Август, воскресенье, вечер
Шрифт:
По его щеке стекает слеза, и мое сердце екает. Еще месяц назад я бы подписалась под каждым его словом, но и теперь с сокрушающей ясностью осознаю, что не смогу признаться Илье в своем чувстве к Ване. Я могла бы влюбиться в кого угодно, и Рюмин бы это принял, но мои отношения с Волковым он воспримет как настоящее, подлое и изощренное предательство с моей стороны.
Силы окончательно иссякают. Поднимаю глаза к разъедающей синеве небес и тоже реву — будь что будет.
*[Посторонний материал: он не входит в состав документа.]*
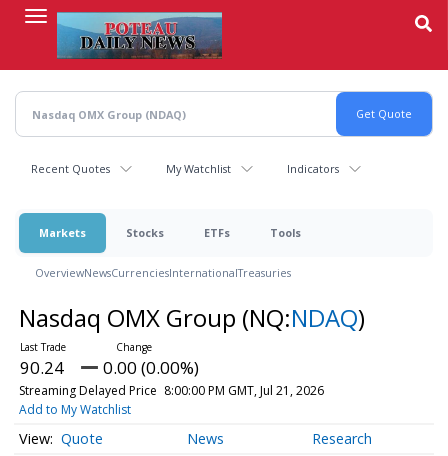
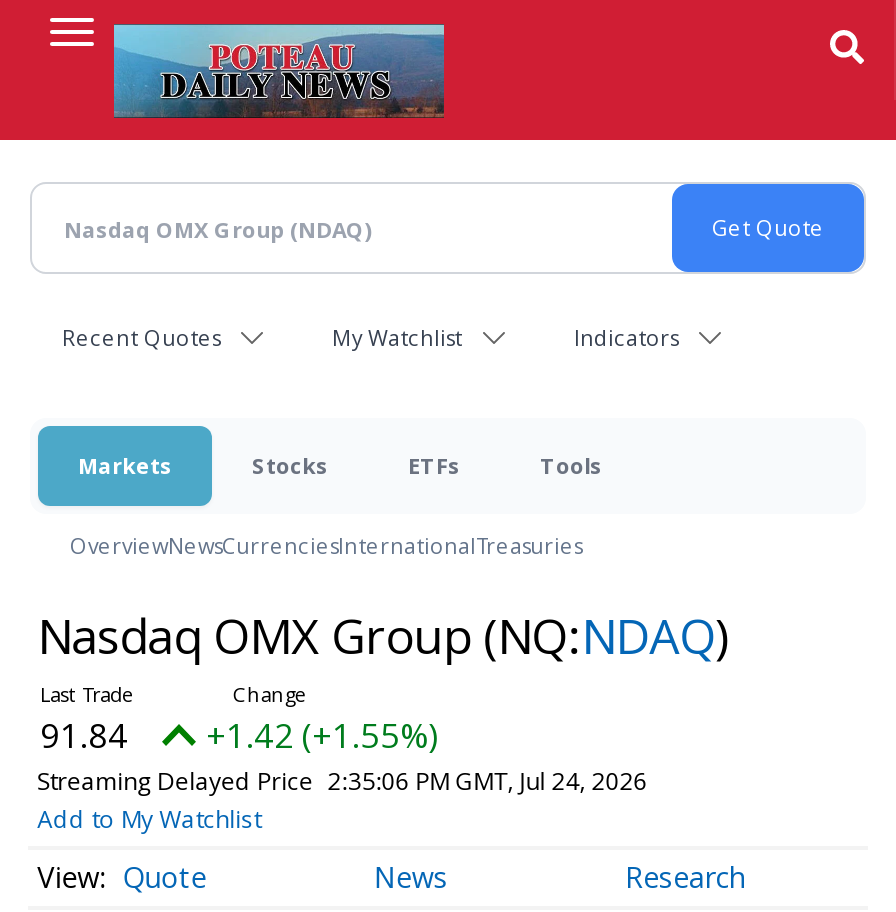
[20,356,64,379] 90.24 -> [40,712,128,758] 91.84
[103,356,199,379] 0.00 (0.00%) -> [206,712,438,758] +1.42 (+1.55%)
[19,382,324,399] Streaming Delayed Price 8:00:00 PM GMT, Jul 21, 2026 -> [37,764,648,798] Streaming Delayed Price 2:35:06 PM GMT, Jul 24, 2026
Я скучаю по Ване — он нужен мне, как воздух, как вода, как сон, как вера в будущее и в существование чудес. Но я в тупике и опять невольно провожу параллели
— Проехали, Илюх, — я ободряюще похлопываю Рюмина по руке. — Только, ради Бога, больше не лезь целоваться. Это настолько противоестественно, что у меня тоже начинает рушиться мир.
* * *
Огромный дом снова пуст, по покинутым людьми комнатам гуляет теплый ветер, полуденное солнце расчертило пол на квадраты и расцвечивает золотом пылинки, порхающие над ним. В сердцах швыряю сумку на кровать, зарываюсь лицом в подушку и плачу навзрыд. Я вновь свыкаюсь с ролью пустого места — но теперь я отношусь так сама к себе. Не решившись предать Илью, я предаю Ваню, а ведь клялась, что он может мне доверять.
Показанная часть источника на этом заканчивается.